# Data records
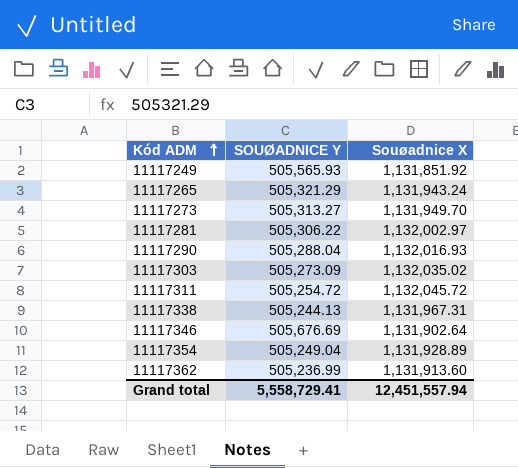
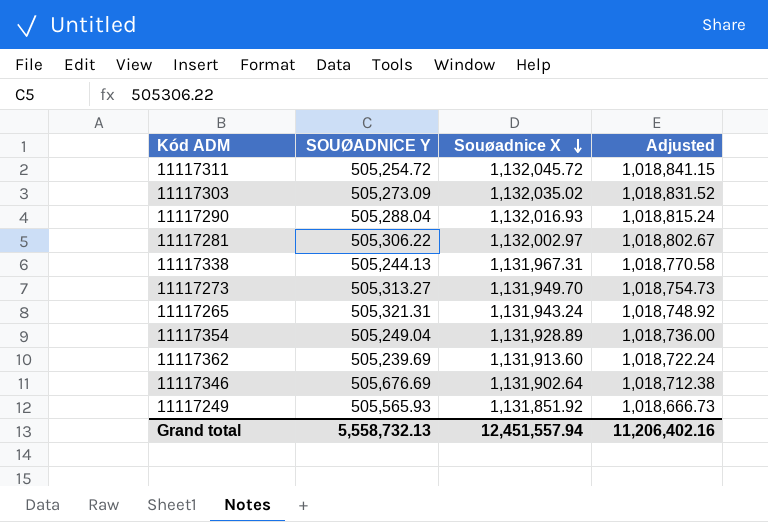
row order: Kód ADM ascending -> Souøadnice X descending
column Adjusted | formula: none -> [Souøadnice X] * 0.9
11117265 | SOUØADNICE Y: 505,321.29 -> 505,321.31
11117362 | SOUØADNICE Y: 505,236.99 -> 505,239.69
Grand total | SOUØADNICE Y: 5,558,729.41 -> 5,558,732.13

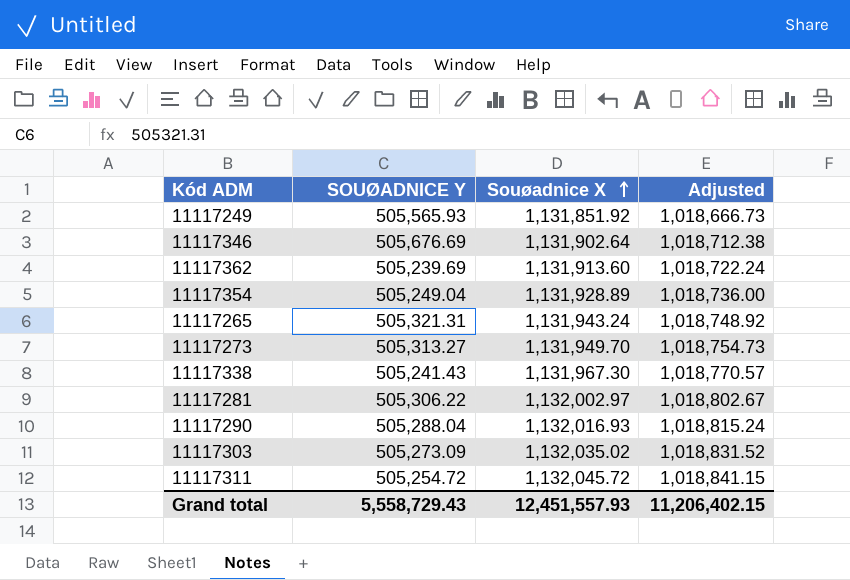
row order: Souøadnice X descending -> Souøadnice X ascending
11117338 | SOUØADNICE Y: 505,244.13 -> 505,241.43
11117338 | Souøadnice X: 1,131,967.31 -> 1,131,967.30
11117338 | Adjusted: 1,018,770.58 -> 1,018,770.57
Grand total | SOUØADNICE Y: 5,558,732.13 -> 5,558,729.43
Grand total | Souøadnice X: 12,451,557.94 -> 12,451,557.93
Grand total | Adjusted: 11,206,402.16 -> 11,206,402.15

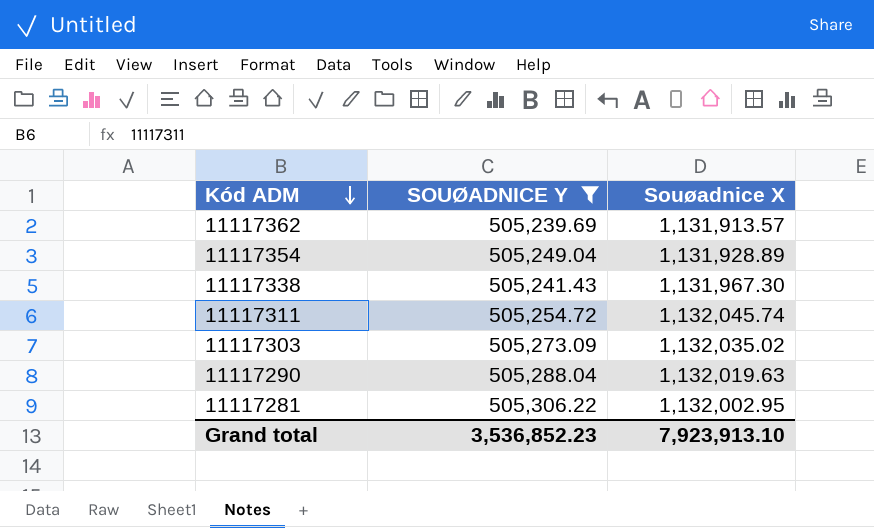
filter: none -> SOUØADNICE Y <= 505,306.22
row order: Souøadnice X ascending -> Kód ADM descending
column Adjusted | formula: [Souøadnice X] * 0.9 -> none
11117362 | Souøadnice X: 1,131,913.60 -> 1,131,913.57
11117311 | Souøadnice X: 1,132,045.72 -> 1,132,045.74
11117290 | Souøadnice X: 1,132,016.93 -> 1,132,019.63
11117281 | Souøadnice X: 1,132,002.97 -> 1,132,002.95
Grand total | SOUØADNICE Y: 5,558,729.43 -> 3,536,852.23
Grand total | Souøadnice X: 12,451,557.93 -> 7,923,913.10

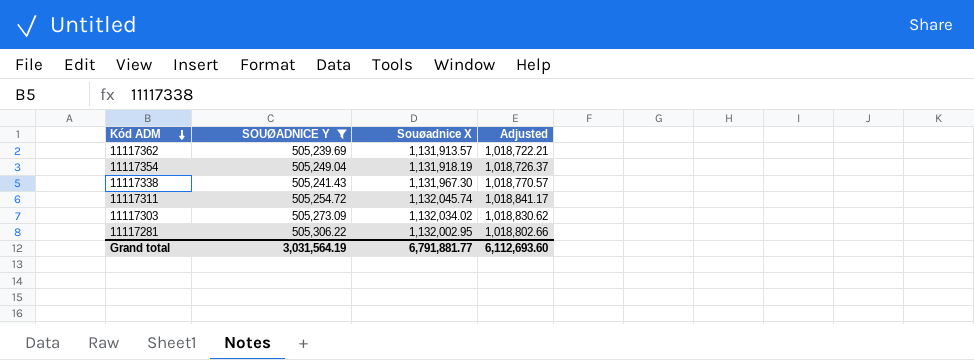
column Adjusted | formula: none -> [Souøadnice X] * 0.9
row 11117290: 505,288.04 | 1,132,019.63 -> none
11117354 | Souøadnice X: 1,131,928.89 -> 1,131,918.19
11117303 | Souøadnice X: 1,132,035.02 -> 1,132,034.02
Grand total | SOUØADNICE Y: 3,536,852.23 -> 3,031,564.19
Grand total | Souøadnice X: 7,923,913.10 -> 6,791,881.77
...
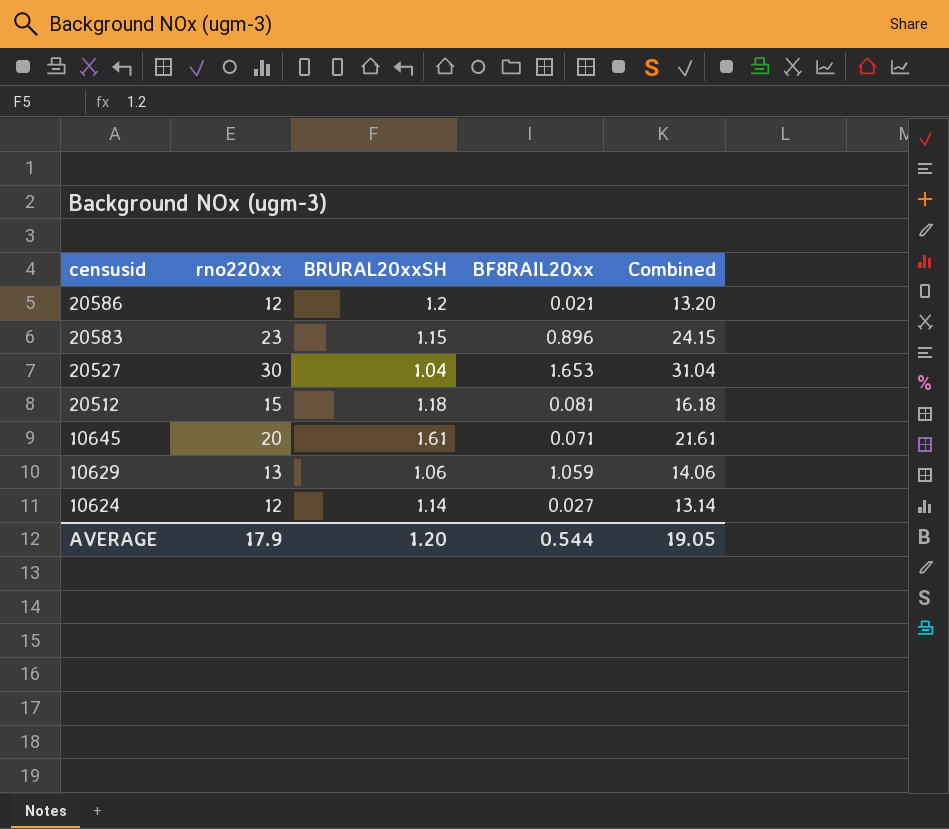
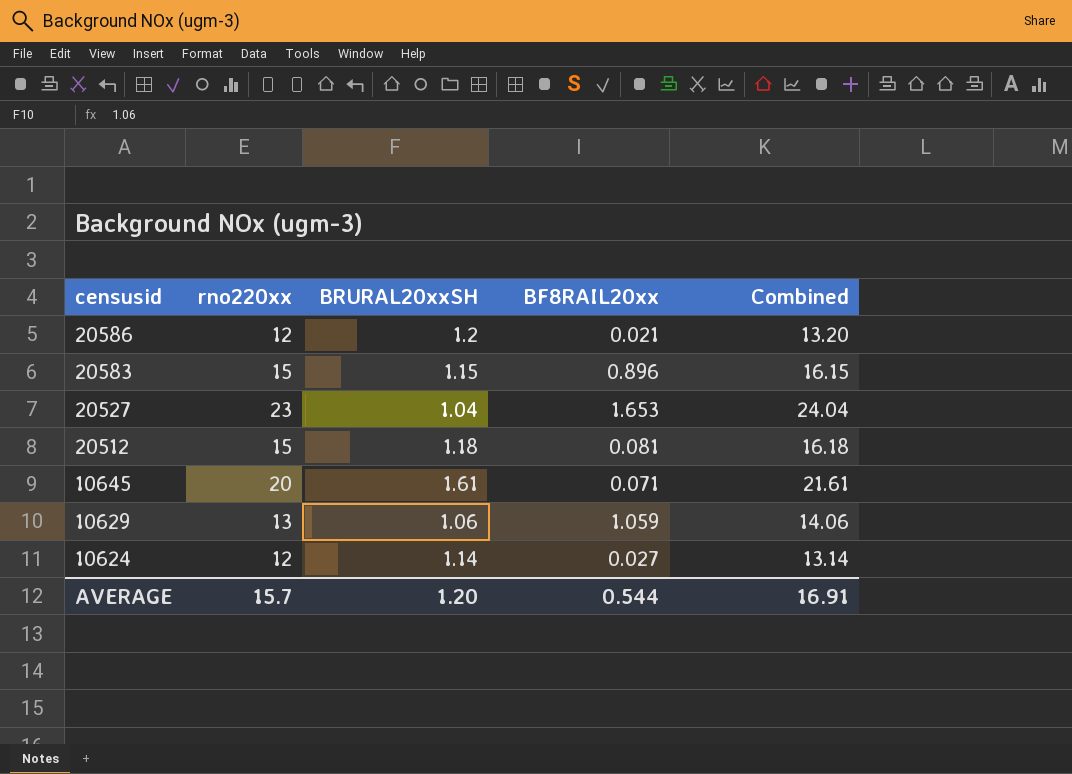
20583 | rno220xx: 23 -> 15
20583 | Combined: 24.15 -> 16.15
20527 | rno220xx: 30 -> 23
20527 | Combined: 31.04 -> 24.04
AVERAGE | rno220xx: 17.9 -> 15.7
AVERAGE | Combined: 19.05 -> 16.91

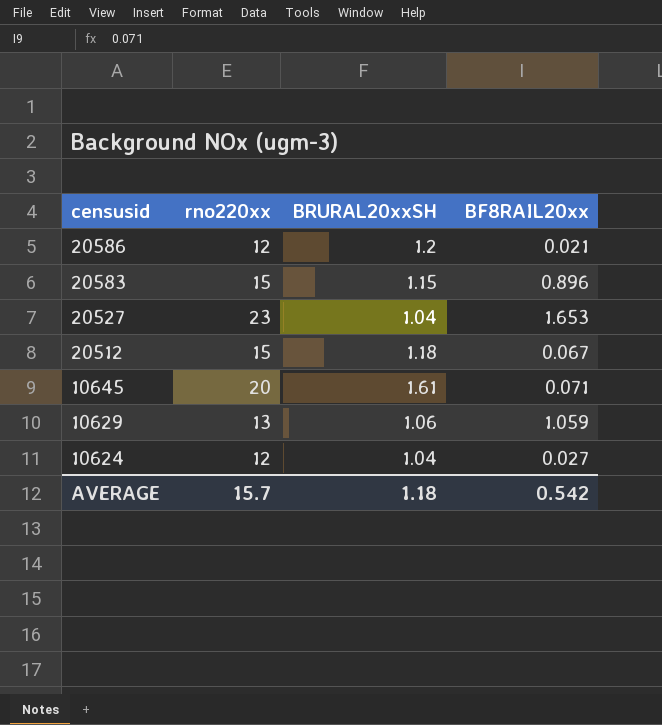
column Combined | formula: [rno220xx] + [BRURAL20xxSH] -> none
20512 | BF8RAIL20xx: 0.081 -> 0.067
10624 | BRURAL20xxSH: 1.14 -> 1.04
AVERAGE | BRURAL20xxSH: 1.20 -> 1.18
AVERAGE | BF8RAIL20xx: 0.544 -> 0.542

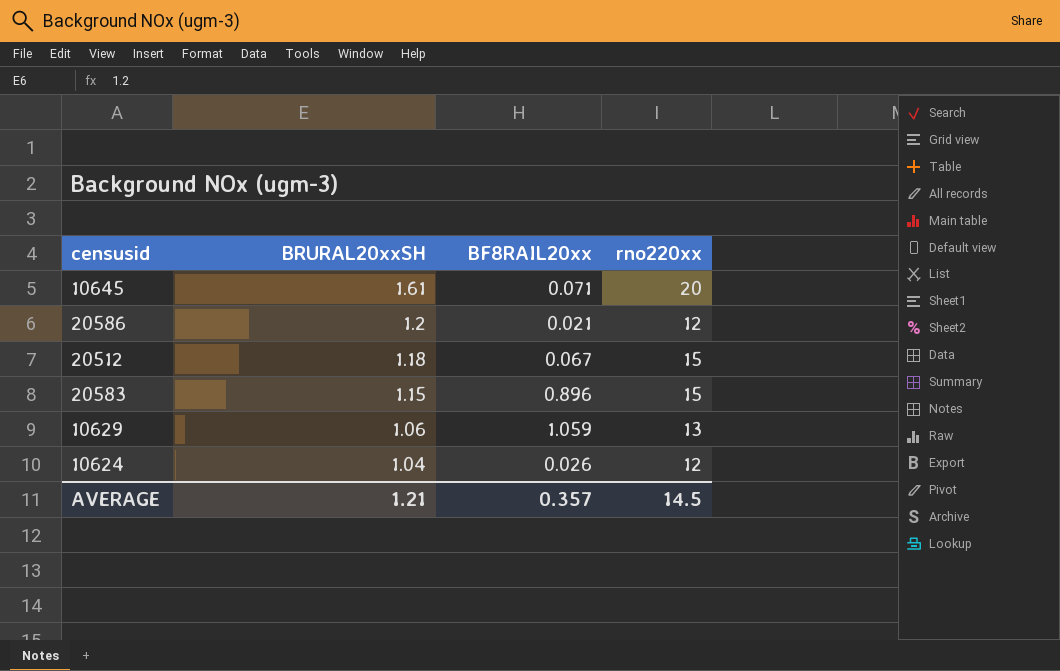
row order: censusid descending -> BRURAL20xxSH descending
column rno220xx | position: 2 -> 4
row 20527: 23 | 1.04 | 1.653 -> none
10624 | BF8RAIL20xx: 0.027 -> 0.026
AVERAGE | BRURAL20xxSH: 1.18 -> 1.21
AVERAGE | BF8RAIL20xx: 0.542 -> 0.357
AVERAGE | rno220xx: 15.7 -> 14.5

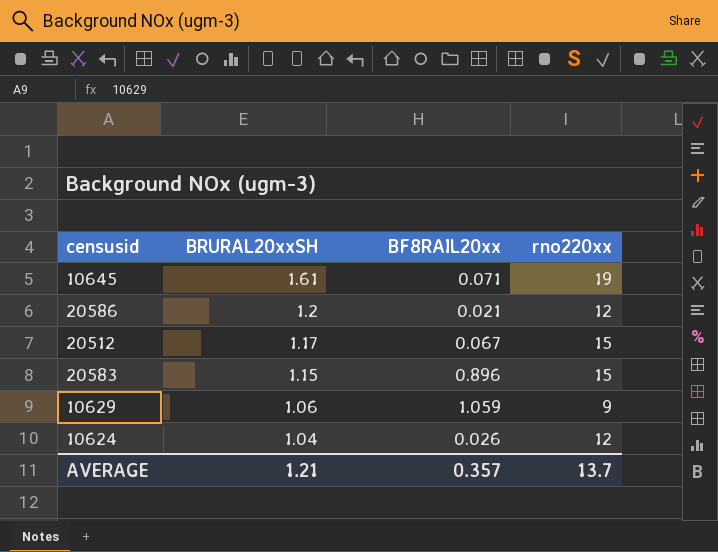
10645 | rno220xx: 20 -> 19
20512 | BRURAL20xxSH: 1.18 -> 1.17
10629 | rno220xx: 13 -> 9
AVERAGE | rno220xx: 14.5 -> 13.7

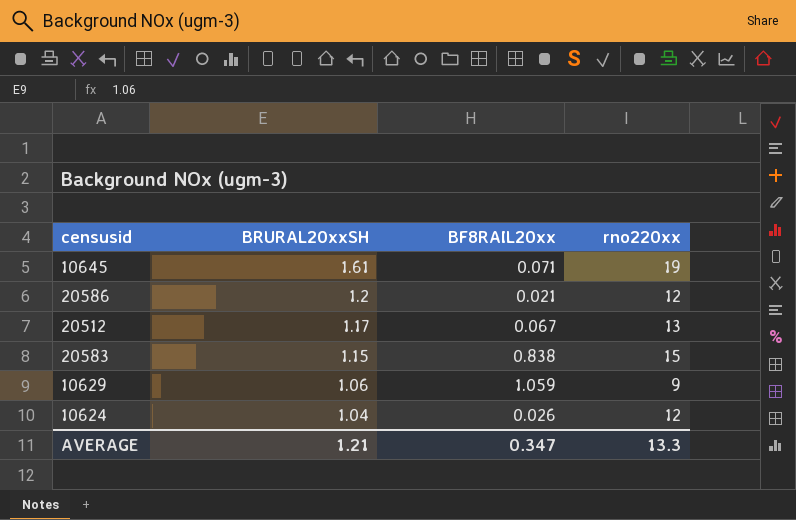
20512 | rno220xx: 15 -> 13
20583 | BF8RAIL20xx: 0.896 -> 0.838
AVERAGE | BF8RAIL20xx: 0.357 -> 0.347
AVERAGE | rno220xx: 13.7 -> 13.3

# Aim of the exercise
No picture is to be printed. Output exactly the lines above from the line containing "row order: Kód" through the line containing "11117338 | SOUØADNICE Y: 505,244.13".

# Solved exercise
row order: Kód ADM ascending -> Souøadnice X descending
column Adjusted | formula: none -> [Souøadnice X] * 0.9
11117265 | SOUØADNICE Y: 505,321.29 -> 505,321.31
11117362 | SOUØADNICE Y: 505,236.99 -> 505,239.69
Grand total | SOUØADNICE Y: 5,558,729.41 -> 5,558,732.13

row order: Souøadnice X descending -> Souøadnice X ascending
11117338 | SOUØADNICE Y: 505,244.13 -> 505,241.43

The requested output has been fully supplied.